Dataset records
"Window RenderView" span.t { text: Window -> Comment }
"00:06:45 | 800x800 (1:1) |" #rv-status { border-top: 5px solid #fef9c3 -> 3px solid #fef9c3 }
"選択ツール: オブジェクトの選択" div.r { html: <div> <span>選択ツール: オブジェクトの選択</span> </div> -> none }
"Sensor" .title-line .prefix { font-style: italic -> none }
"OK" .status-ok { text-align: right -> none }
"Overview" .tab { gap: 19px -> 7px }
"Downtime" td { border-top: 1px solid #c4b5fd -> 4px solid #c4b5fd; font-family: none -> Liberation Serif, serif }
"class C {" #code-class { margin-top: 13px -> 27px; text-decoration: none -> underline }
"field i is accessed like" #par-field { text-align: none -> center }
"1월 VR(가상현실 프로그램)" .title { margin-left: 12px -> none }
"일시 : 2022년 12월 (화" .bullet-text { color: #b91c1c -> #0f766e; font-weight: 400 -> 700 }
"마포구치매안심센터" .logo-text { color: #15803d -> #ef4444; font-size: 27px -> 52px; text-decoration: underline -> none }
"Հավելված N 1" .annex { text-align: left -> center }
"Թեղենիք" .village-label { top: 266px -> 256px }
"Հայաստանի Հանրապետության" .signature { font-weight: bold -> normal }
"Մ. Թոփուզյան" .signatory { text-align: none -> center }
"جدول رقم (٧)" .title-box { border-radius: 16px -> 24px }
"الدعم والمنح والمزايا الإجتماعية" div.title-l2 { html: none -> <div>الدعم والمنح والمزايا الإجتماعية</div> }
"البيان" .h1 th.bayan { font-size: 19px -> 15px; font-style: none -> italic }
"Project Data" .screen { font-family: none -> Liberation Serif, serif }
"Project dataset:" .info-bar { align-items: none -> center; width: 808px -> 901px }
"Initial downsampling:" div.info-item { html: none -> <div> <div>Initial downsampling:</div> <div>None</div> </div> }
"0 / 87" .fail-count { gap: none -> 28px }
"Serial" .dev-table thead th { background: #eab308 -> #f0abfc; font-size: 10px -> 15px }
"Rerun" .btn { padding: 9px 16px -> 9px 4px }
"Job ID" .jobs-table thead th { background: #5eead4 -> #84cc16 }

- [What is expected]
Only the lines from the start of the data to the line holding "<div> <span>選択ツール: オブジェクトの選択</span>" are wanted; return them exactly, both ends included.

- [Reply]
"Window RenderView" span.t { text: Window -> Comment }
"00:06:45 | 800x800 (1:1) |" #rv-status { border-top: 5px solid #fef9c3 -> 3px solid #fef9c3 }
"選択ツール: オブジェクトの選択" div.r { html: <div> <span>選択ツール: オブジェクトの選択</span> </div> -> none }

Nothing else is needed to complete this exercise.